Boosting the Economy
While exact figures on the tourism industry’s contribution to Armenia’s GDP have yet to be published for 2017, officials estimate the total contribution of travel and tourism exceeded $1.8 billion USD, or more than 16.4% of GDP last year. The travel and tourism industry directly supports nearly 50,000 jobs in Armenia, or more than 3% of total employment. Revenue generated through tourism is a vital source of income in many rural towns and remote villages struggling with dwindling populations. While Armenia’s burgeoning tourism industry has a long way to go before it is considered competitive internationally, the country is already outperforming many larger, wealthier nations. Although the World Economic Forum’s Travel and Tourism Competitiveness Report 2017 ranked Armenia 84th out of 136 nations, on several key indicators the country stood out among the competition, including ranking 34th for safety and security and 39th for the quality of its business environment.
2018 and Beyond
The year ahead is full of promise and potential, with high expectations to surpass 2017 in the number of foreign visitors. The government is already developing a special calendar of activities to mark the First Republic of Armenia’s 100th and Yerevan’s 2800th anniversaries, which will attract greater numbers of visitors from the diaspora. For the first time, Armenia will host the Francophonie Summit in the fall, expected to attract as many as 5000 participants including more than 80 heads of states and governments.

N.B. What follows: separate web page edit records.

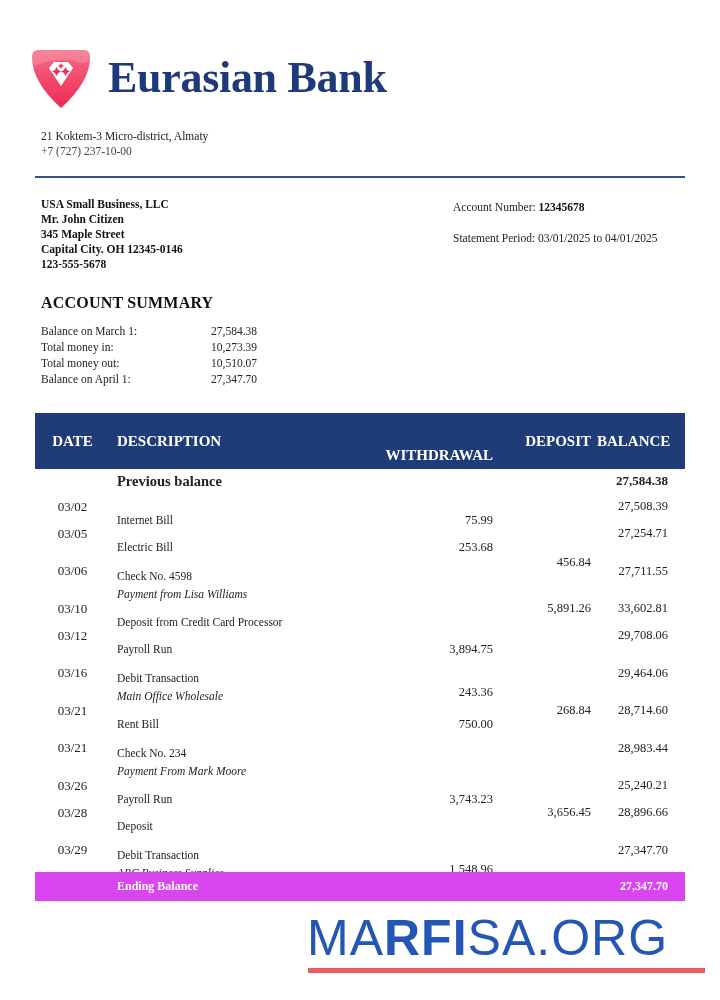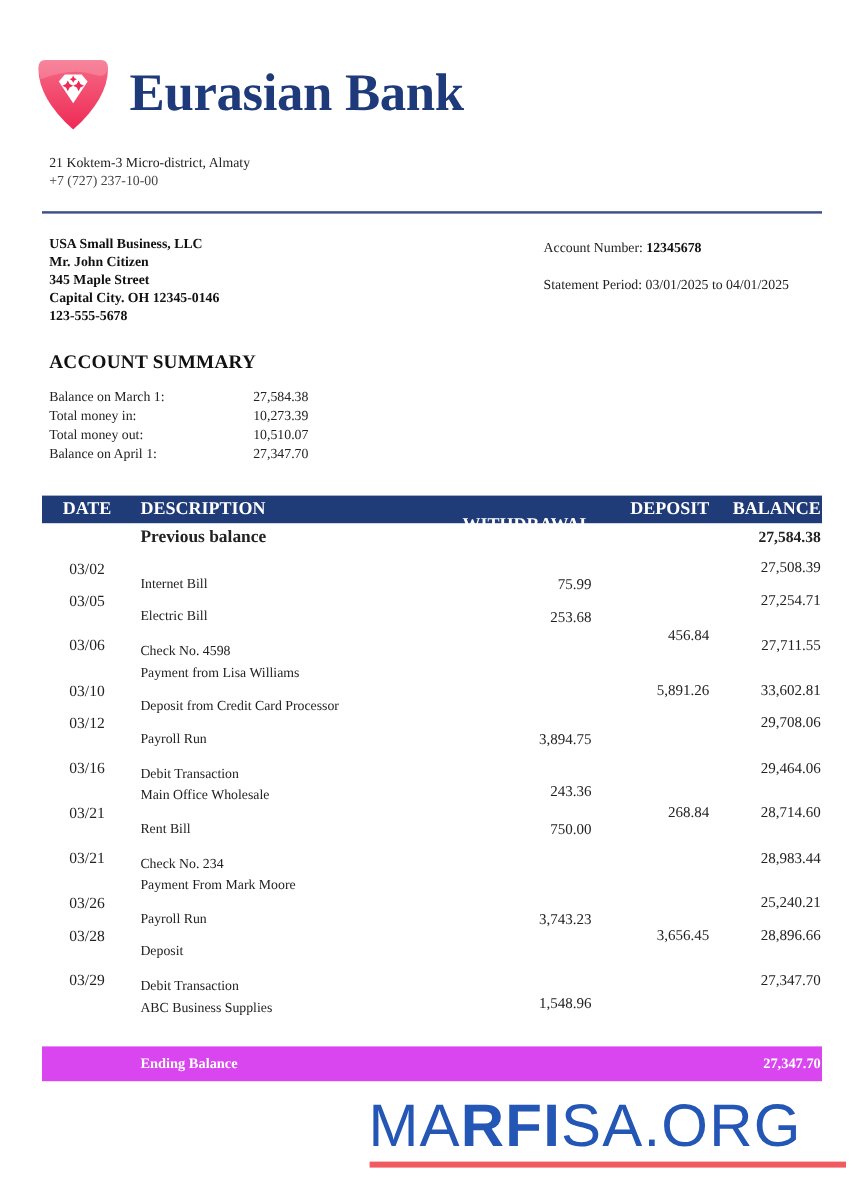--- a/index.html
+++ b/index.html
@@ -21,33 +21,33 @@
     .acct b { font-weight: bold; color: #111; }
     .acct .period { margin-top: 16px; display: block; }
 
     .summary-title { position: absolute; left: 41px; top: 294px; font-size: 16px; font-weight: bold; letter-spacing: 0.2px; color: #111; }
     .summary { position: absolute; left: 41px; top: 323px; font-size: 11.5px; line-height: 16px; color: #222; }
     .summary .row { display: flex; }
     .summary .lbl { width: 170px; }
     .summary .val { width: 80px; }
 
     .tbl { position: absolute; left: 35px; top: 413px; width: 650px; }
-    .thead { height: 23px; background: #1f3b78; display: flex; align-items: center; color: #ffffff; font-weight: bold; font-size: 15px; }
+    .thead { height: 56px; background: #1f3b78; display: flex; align-items: center; color: #ffffff; font-weight: bold; font-size: 15px; }
     .col-date { width: 75px; text-align: center; }
     .col-desc { width: 263px; padding-left: 7px; }
     .col-wd { width: 132px; text-align: right; padding-right: 12px; margin-top: 28px; }
     .col-dep { width: 92px; text-align: right; padding-right: 6px; }
-    .col-bal { width: 88px; text-align: right; padding-right: 1px; }
+    .col-bal { width: 88px; text-align: right; padding-right: 17px; }
 
     .trow { display: flex; align-items: center; font-size: 12.5px; color: #222; }
     .trow.single { height: 27px; }
     .trow.double { height: 48px; }
     .trow .col-date { font-size: 13px; }
     .trow .col-desc .main { font-size: 11.5px; display: block; margin-top: 27px; }
-    .trow .col-desc .sub { font-size: 11.5px; display: block; margin-top: 6px; }
+    .trow .col-desc .sub { font-size: 11.5px; font-style: italic; display: block; margin-top: 6px; }
     .trow.double .col-wd.top, .trow.double .col-dep.top { align-self: flex-start; padding-top: 8px; }
     .trow.prev { height: 24px; }
     .trow.prev .col-desc { font-weight: bold; font-size: 14.5px; }
     .trow.prev .col-bal { font-weight: bold; font-size: 13px; }
 
     .ending { position: absolute; left: 35px; top: 872px; width: 650px; height: 29px; background: #d946ef; display: flex; align-items: center; color: #ffffff; font-weight: bold; font-size: 12px; }
     .ending .col-desc { padding-left: 7px; }
 
     .wm { position: absolute; left: 307px; top: 912px; font-family: "Liberation Sans", "DejaVu Sans", sans-serif; font-size: 50px; color: #2356b5; letter-spacing: 1px; line-height: 52px; white-space: nowrap; }
     .wm .bold { font-weight: bold; }

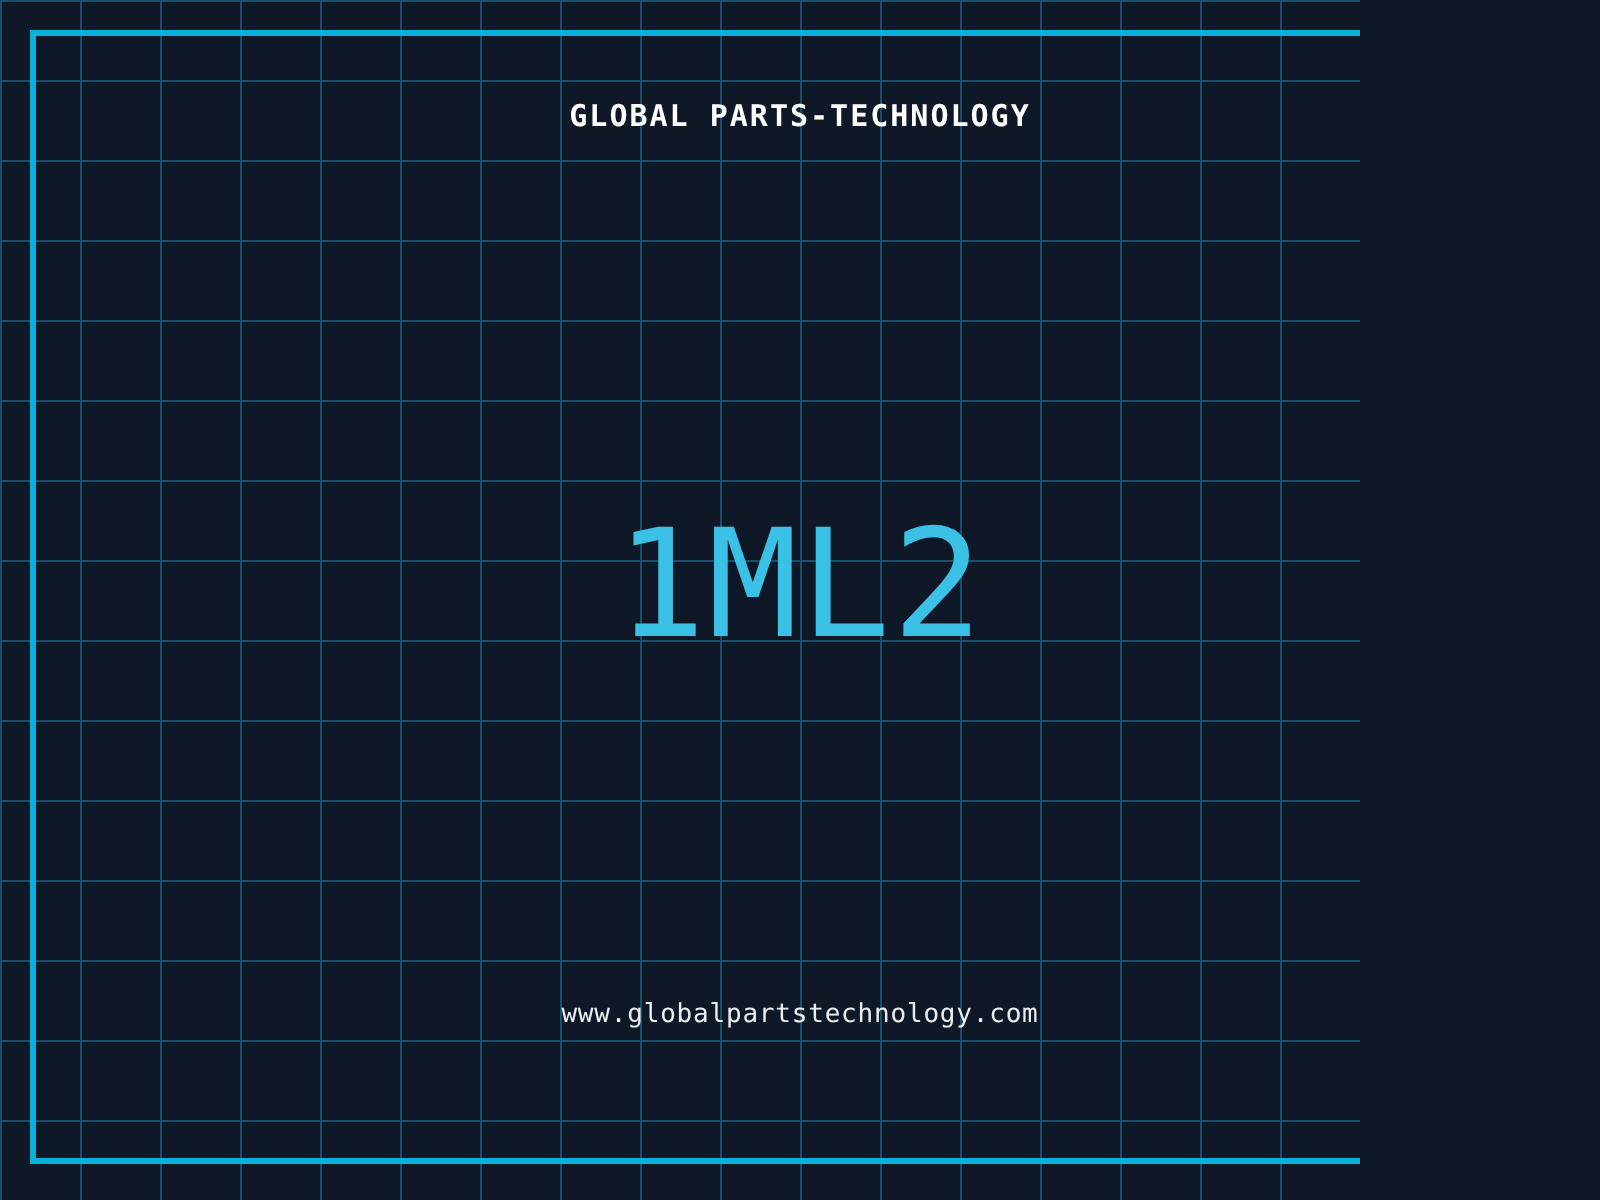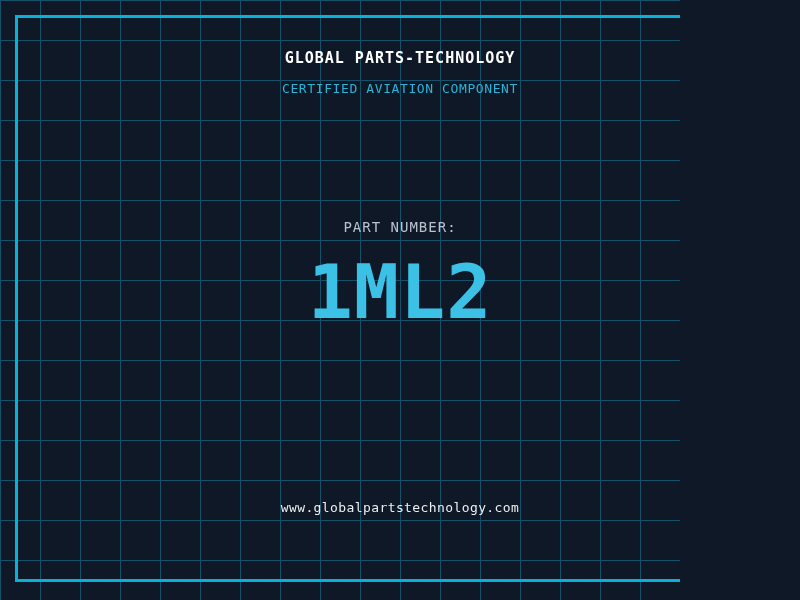--- a/index.html
+++ b/index.html
@@ -53,39 +53,37 @@
   .pn-label {
     top: 219px;
     font-size: 14px;
     letter-spacing: 1px;
     color: #b9c2ce;
   }
   .pn-value {
     top: 252px;
     font-size: 75px;
     line-height: 80px;
-    font-weight: bold;
+    font-weight: normal;
     letter-spacing: 1px;
     color: #3cc1e6;
   }
   .website {
     top: 500px;
     font-size: 13px;
     letter-spacing: 0.4px;
     color: #eceef2;
   }
 </style>
 </head>
 <body>
 
 <div class="screen">
   <div class="frame"></div>
 
   <div class="txt company">GLOBAL PARTS-TECHNOLOGY</div>
 
-  <div class="txt subtitle">CERTIFIED AVIATION COMPONENT</div>
 
-  <div class="txt pn-label">PART NUMBER:</div>
 
   <div class="txt pn-value">1ML2</div>
 
   <div class="txt website">www.globalpartstechnology.com</div>
 </div>
 
 </body></html>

The highly-anticipated summit will be accompanied by galas, exhibitions, and cultural exchange events all showcasing Armenian culture and cuisine, emphasizing its attractiveness as a vacation destination. Finally, the year will come to an end with a very special ceremony in the nation’s second-largest city, Gyumri, to commemorate 30 years since the tragic earthquake that devastated the city on December 7, 1998. In true Armenian spirit, municipal officials say the day will not be a lament, but a celebration of the the resilience of the Armenian people, heralding a new page for the cultural capital. As the world awakens to its many wonders, Armenia is welcoming the world with open arms, embracing the challenge ahead.